Dès que le stimulant fiscal a été retiré, l’économie a replongé immédiatement dans la récession. Malgré ces excellents fondamentaux, et ces taux d’intérêts ultrabas, l’économie japonaise serait en dépression. Et d’ajouter, en France et en Allemagne, la politique monétaire des taux bas n’a pas mieux fonctionné qu’au Japon, sauf pour le boom des marchés financiers. En effet, où en seraient les économies françaises et allemandes sans le puissant support de la hausse des exportations? Ne seraient-elles pas en déflation?
Face à ces avalanches asiatiques et européennes, l’économie mondiale est-elle prise entre le marteau de l’inflation et l’enclume de la déflation? La crise asiatique marque-t-elle le début de ce processus déflationniste?
L’Amérique peut-elle résorber cette dépression à multiples facettes et limiter les dégâts?
Il semble que le douloureux processus d’ajustement structurel des économies asiatiques est inévitable. Si les réserves financières du FMI sont insuffisantes et la politique monétaire des Banques centrales impuissante, que reste-t-il entre les économies occidentales, fragilisées et la crise asiatique?

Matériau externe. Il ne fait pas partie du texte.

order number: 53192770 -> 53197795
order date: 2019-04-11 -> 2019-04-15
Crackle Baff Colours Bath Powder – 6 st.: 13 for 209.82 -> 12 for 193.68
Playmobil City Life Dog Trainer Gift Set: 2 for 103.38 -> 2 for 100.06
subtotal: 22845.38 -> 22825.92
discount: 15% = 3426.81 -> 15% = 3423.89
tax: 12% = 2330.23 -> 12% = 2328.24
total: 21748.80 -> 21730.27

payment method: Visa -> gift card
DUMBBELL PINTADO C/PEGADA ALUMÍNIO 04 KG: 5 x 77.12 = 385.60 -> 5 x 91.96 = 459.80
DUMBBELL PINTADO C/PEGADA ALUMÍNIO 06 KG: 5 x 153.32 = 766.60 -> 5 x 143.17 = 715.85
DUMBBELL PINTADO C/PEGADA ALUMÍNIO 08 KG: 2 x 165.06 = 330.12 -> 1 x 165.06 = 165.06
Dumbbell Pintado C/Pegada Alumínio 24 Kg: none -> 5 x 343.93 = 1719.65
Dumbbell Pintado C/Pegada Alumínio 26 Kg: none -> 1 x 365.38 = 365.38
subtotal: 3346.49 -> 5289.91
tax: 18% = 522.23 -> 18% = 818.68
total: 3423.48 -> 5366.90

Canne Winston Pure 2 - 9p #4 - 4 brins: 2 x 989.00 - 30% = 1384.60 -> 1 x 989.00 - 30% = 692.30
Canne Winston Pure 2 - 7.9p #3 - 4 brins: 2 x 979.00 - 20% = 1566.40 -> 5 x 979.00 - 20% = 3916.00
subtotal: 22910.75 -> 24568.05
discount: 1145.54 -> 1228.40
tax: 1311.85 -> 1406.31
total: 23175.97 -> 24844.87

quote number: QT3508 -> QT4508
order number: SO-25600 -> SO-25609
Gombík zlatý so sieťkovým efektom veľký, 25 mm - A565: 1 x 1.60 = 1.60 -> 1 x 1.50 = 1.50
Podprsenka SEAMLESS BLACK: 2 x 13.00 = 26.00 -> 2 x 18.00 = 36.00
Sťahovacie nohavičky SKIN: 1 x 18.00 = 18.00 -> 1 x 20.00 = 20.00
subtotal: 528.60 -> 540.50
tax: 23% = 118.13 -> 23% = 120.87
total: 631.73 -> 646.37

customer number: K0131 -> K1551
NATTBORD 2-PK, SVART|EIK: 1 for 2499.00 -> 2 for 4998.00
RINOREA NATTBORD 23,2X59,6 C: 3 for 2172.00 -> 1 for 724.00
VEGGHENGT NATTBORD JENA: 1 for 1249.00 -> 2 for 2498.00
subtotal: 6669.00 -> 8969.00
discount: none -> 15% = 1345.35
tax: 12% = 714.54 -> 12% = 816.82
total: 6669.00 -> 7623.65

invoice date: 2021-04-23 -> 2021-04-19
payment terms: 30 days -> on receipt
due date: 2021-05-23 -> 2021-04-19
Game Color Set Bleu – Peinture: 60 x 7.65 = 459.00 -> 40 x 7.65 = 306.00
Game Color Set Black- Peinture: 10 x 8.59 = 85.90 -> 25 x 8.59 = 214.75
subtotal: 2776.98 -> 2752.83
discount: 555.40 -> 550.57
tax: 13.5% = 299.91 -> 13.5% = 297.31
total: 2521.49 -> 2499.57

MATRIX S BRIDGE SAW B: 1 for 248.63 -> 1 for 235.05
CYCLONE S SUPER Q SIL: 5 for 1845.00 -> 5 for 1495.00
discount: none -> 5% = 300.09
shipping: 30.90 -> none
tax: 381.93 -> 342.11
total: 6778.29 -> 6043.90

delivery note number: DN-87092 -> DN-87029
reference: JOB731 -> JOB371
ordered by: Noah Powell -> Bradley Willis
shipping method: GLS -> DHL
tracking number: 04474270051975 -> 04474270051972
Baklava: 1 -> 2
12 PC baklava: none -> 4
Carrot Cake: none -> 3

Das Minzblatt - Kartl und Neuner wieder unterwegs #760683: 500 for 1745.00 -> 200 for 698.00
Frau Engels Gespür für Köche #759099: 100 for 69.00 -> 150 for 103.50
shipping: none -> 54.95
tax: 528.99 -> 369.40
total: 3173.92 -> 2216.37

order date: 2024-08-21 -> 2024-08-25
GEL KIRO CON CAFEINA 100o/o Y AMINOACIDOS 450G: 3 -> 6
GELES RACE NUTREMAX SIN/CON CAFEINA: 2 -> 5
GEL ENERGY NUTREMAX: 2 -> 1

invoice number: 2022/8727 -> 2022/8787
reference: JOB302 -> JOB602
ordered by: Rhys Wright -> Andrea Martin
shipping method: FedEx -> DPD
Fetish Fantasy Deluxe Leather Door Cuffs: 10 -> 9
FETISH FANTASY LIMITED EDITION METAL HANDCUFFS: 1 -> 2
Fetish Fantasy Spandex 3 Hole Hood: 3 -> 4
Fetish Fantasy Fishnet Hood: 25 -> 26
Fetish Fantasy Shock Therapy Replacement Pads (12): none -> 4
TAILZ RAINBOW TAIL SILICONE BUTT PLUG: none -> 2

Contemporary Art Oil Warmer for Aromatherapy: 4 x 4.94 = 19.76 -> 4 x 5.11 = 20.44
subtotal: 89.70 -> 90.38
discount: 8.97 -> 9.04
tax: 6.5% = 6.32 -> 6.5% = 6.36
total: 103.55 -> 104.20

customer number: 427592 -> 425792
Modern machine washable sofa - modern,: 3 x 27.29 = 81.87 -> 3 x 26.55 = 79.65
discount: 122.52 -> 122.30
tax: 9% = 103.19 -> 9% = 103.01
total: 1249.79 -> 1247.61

A vrai dire, il n’y a que l’expansion américaine qui puisse éviter à l’économie mondiale une dépression fatale. Le destin du monde se joue en Amérique, si Wall Street cède, l’économie mondiale est ébranlée. Les pays asiatiques n’ont qu’une seule issue: réduire leurs investissements et augmenter leurs exporta-tions. Seuls les Etats-Unis sont en mesure de les absorber, l’Europe, certainement pas, à condition que la croissance américaine continue. Que devrions-nous retenir au Liban de ce cercle vicieux de la contraction économique en Asie? Les fondamentaux nécessaires pour qu’une économie soit saine, sont les coefficients d’épargne, les coefficients d’investisse-ments, les ratios de productivité et la balance des paiements. Ils sont à respecter pour nous épargner une quelconque débâcle dont les répercussions seraient catastrophiques. Il est grand temps surtout, de songer à la restauration de la monnaie nationale, qui est en fait le pôle d’attraction par excellence pour les capitaux libanais en émigration et les investisseurs étrangers pour qui, le Liban fût jadis un lieu privilégié. Une fois réhabilitée, l’épargne reprendrait son essor, et féconderait intensément la productivité. Le pouvoir d’achat des Libanais cesserait d’être un mirage cruel, actuellement parmi les plus bas mondialement, et deviendrait l’obsession d’un Liban décidé à ouvrir les voies à une économie de paix ambitieuses.
Quand les plus forts d’entre nous viendront carrément à la rescousse de la monnaie nationale, les autres, sans nul doute les suivront. Dans l’intérêt du bon fonctionnement à plus long terme des marchés financiers, il est impératif que le secteur privé joue son plein rôle dans la solution des crises. Un peuple qui vit dans la hantise des débâcles monétaires et les méandres de la politique est un peuple qui se suicide. A bon entendeur...

 
 “Un pays sain, une économie saine, ne peuvent jamais s’accommoder d’une monnaie défaillante, d’une dette publique incontrôlable.”